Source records
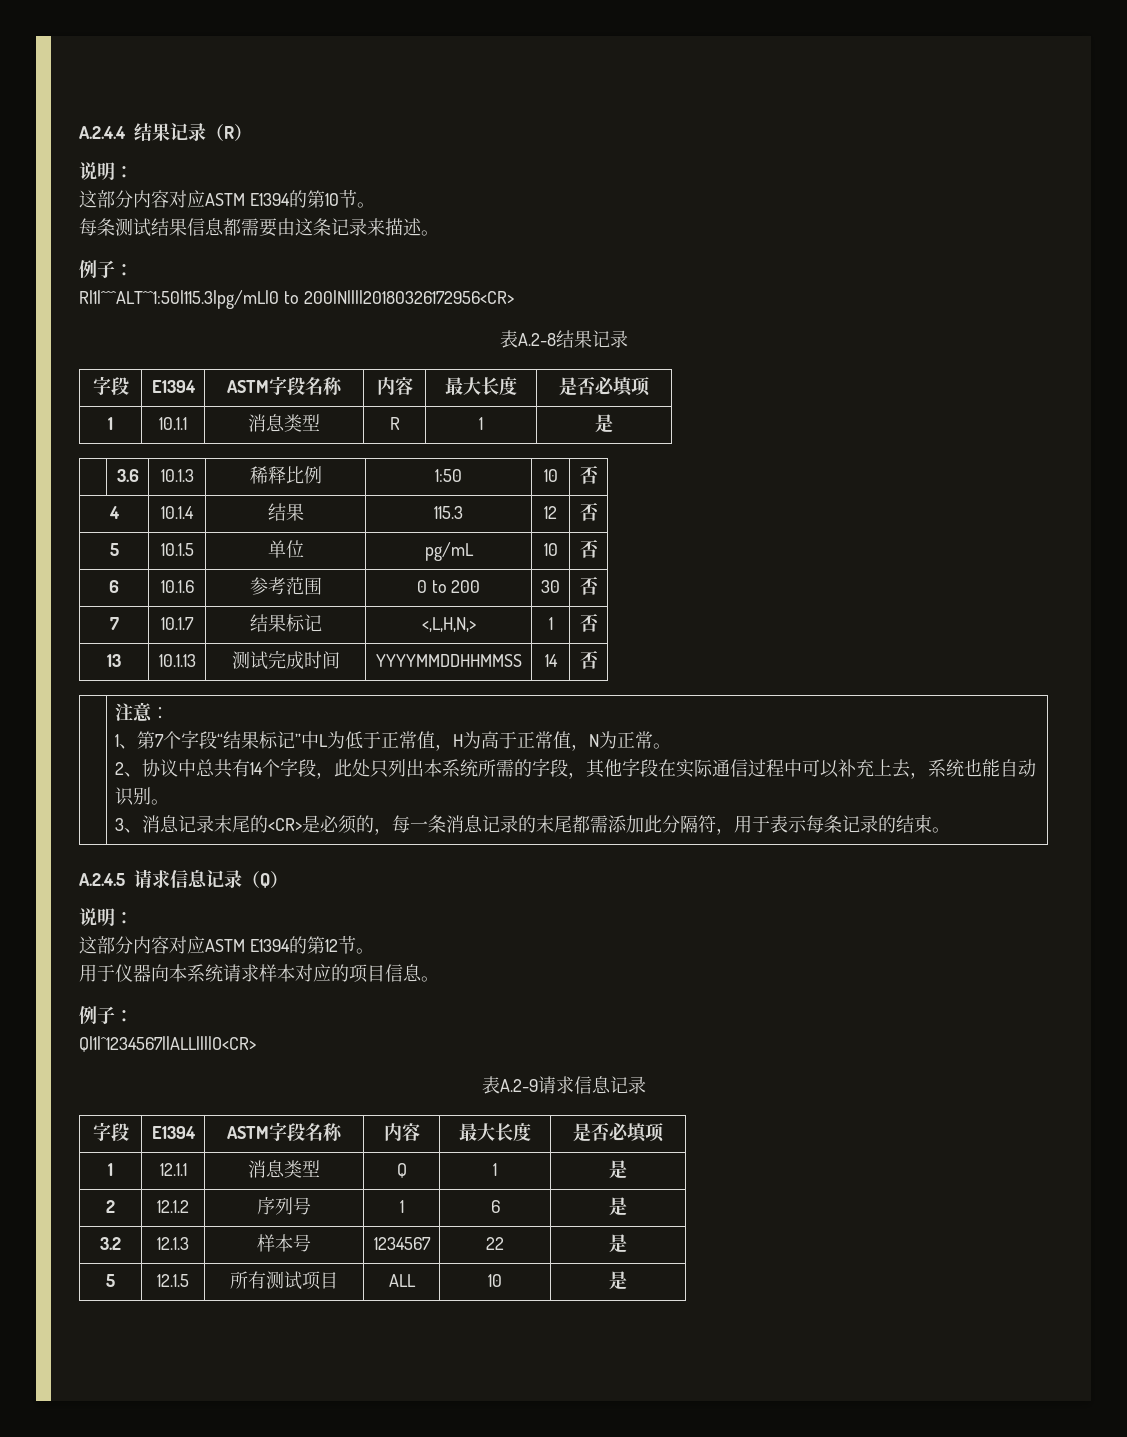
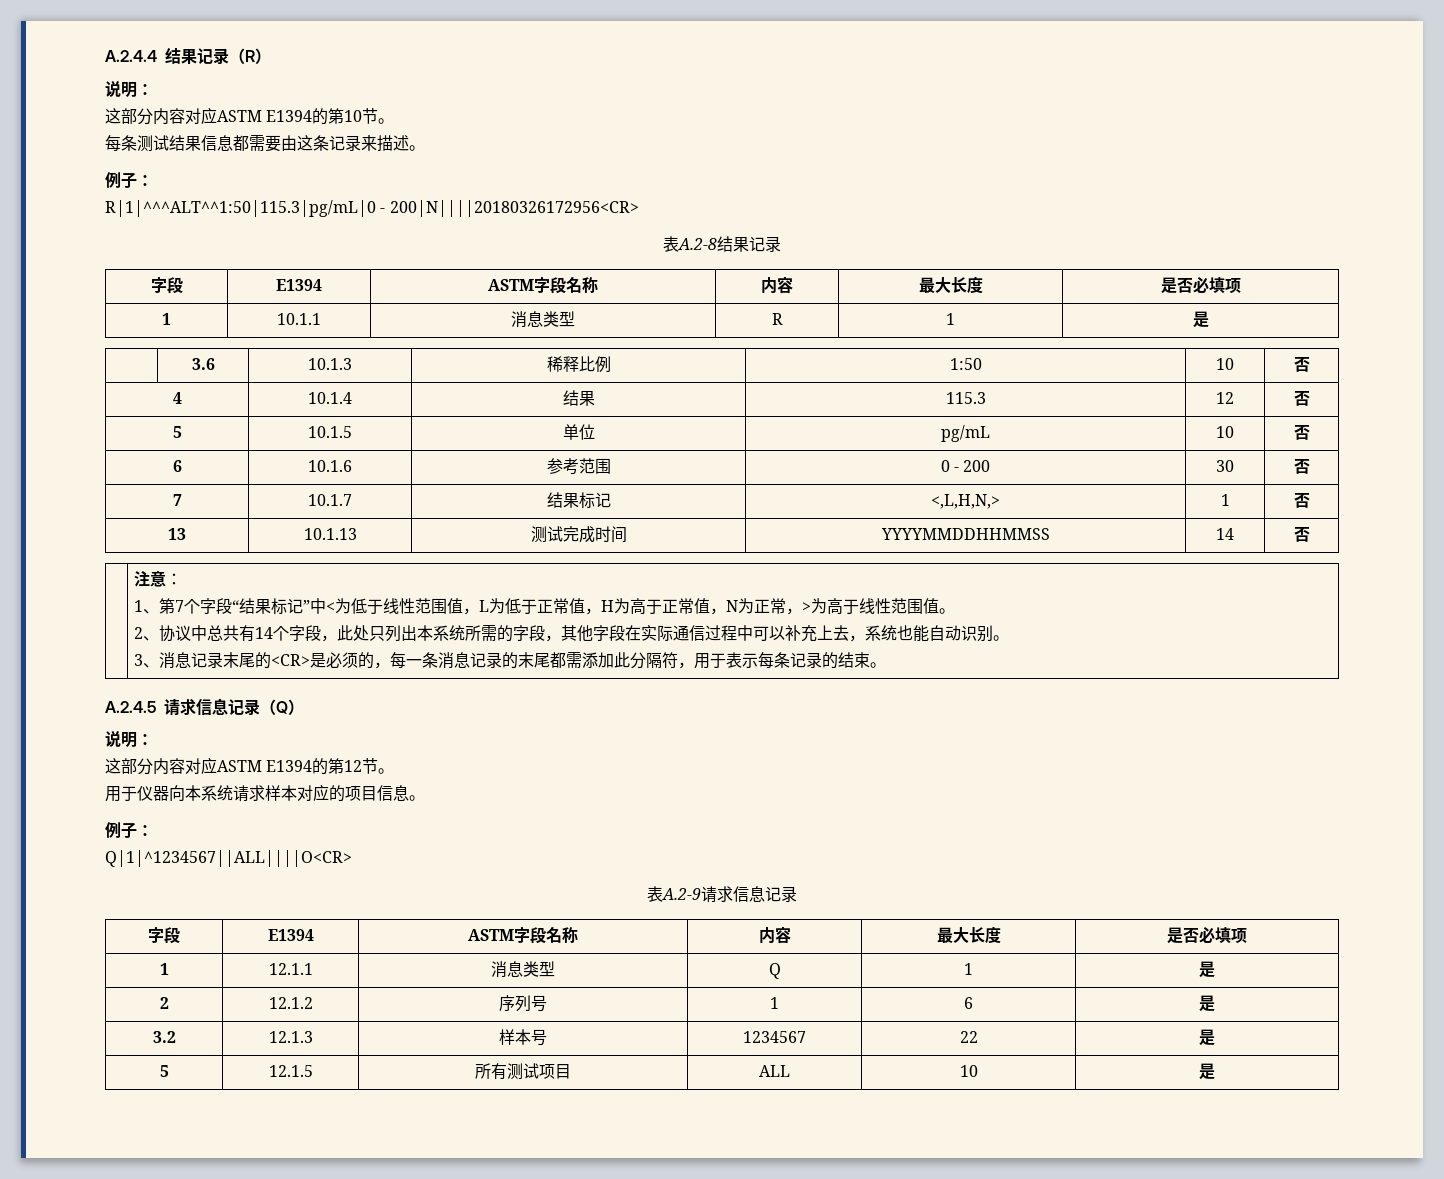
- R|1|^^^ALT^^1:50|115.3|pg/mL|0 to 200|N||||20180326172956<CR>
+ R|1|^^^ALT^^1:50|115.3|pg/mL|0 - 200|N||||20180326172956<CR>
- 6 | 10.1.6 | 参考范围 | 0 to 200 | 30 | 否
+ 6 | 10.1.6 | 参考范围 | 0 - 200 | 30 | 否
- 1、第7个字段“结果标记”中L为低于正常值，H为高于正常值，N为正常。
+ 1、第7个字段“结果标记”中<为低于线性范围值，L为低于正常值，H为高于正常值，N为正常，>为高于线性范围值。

* * *

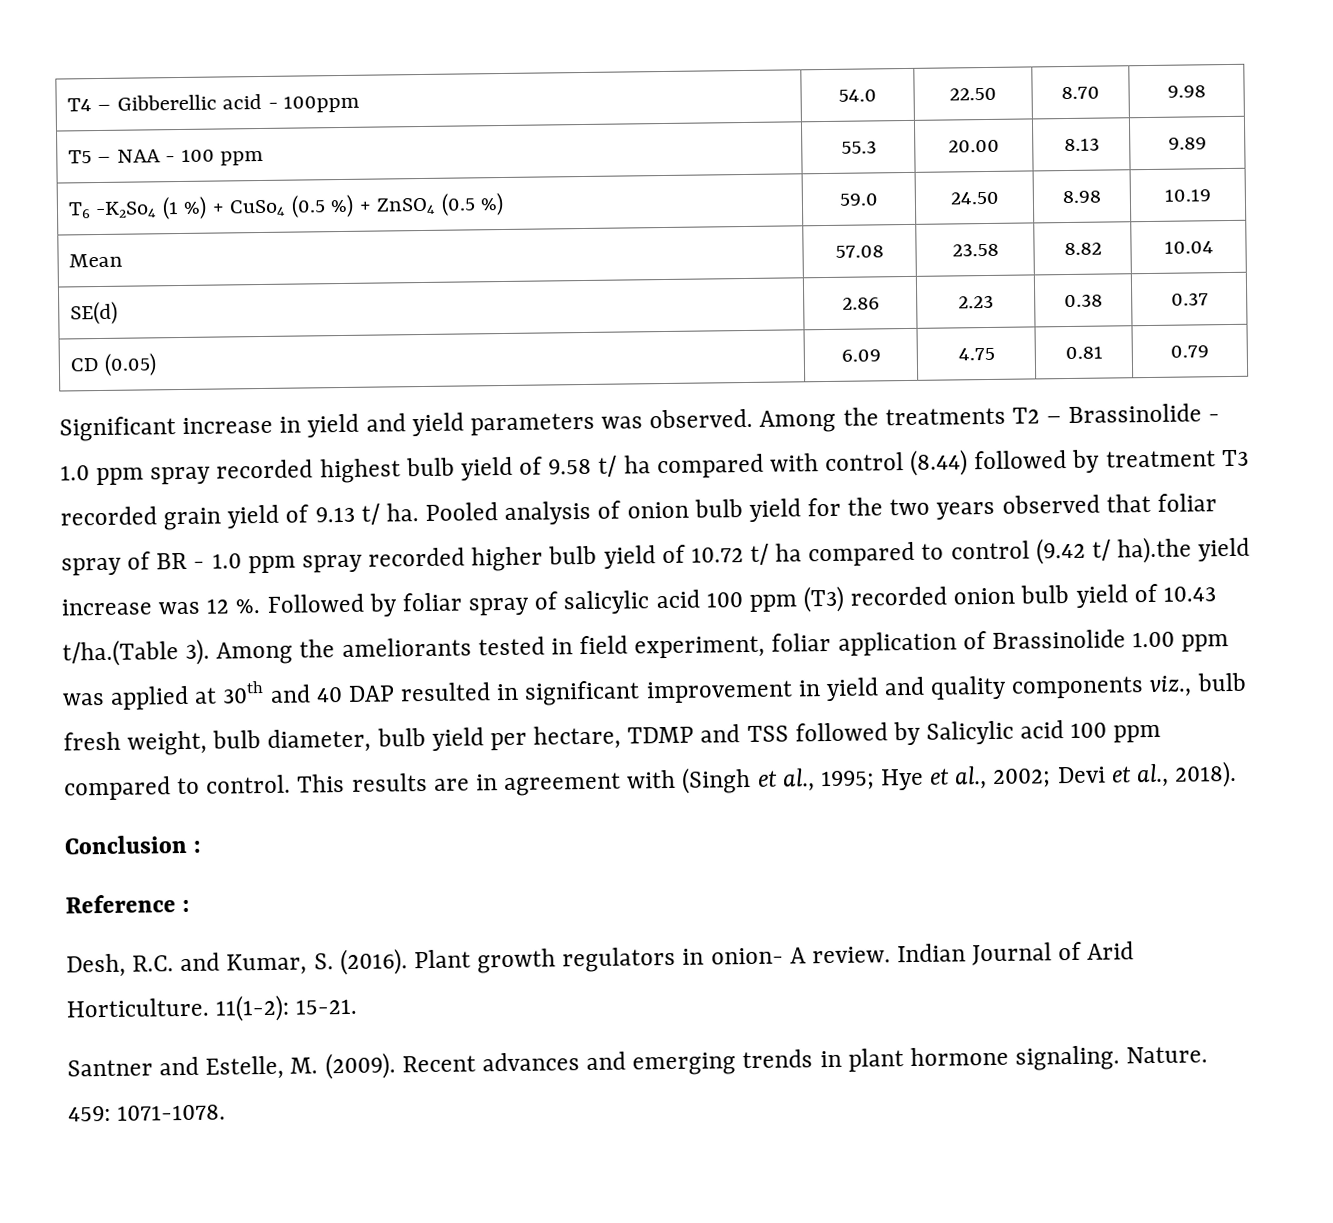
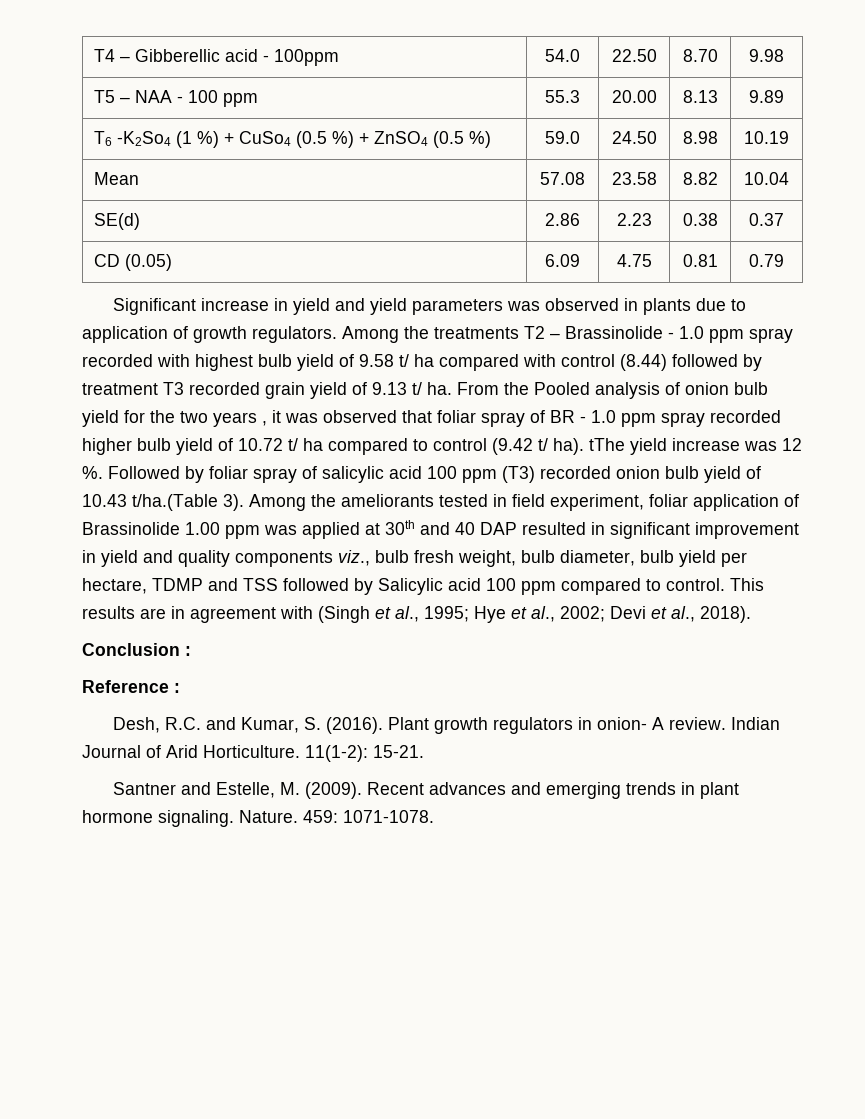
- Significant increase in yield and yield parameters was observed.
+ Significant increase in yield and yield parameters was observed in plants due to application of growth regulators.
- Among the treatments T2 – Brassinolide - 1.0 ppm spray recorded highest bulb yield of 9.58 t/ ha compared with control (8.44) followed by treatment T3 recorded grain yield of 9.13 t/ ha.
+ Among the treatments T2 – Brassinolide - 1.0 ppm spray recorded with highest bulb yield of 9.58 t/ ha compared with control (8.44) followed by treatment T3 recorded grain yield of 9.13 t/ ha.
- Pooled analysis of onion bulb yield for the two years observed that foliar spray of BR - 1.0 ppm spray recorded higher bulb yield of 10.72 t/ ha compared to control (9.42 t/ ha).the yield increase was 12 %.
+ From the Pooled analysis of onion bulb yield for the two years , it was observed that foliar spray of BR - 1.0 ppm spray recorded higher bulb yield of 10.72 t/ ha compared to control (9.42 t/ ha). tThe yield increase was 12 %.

...

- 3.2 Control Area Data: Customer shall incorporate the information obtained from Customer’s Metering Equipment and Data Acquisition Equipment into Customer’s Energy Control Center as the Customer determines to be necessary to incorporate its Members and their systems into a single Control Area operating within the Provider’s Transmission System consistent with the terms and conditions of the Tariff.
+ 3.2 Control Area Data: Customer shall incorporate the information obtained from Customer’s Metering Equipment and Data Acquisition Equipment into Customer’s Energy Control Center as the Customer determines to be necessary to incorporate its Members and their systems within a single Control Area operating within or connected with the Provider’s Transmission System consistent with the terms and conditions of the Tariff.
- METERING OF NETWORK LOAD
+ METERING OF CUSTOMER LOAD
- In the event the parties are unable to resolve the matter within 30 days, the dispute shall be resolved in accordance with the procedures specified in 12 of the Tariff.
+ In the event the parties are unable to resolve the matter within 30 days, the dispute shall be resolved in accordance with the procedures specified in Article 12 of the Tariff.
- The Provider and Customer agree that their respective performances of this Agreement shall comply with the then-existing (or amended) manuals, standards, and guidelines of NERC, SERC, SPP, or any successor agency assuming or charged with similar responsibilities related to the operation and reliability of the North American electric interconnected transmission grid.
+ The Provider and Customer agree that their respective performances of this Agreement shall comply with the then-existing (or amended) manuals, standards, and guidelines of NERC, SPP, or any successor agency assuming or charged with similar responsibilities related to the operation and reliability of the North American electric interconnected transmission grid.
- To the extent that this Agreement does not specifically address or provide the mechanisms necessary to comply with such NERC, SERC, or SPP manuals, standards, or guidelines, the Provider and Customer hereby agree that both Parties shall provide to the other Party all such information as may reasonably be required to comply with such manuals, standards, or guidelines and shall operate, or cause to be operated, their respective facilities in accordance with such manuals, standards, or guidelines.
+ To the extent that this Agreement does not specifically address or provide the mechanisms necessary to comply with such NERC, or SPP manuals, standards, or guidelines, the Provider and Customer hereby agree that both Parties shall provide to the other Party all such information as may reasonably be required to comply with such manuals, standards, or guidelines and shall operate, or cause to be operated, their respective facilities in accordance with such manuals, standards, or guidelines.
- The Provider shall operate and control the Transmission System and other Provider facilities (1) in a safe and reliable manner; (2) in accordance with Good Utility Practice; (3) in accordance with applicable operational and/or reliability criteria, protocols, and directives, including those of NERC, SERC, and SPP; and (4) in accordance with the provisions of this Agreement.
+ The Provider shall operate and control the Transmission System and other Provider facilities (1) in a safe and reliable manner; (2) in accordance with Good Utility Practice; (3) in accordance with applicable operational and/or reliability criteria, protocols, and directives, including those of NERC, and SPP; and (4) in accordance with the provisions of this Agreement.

* [Directions for this task]
In the records, how many lines include the string "conditions"? The answer is that number alone.

* [Answer space]
2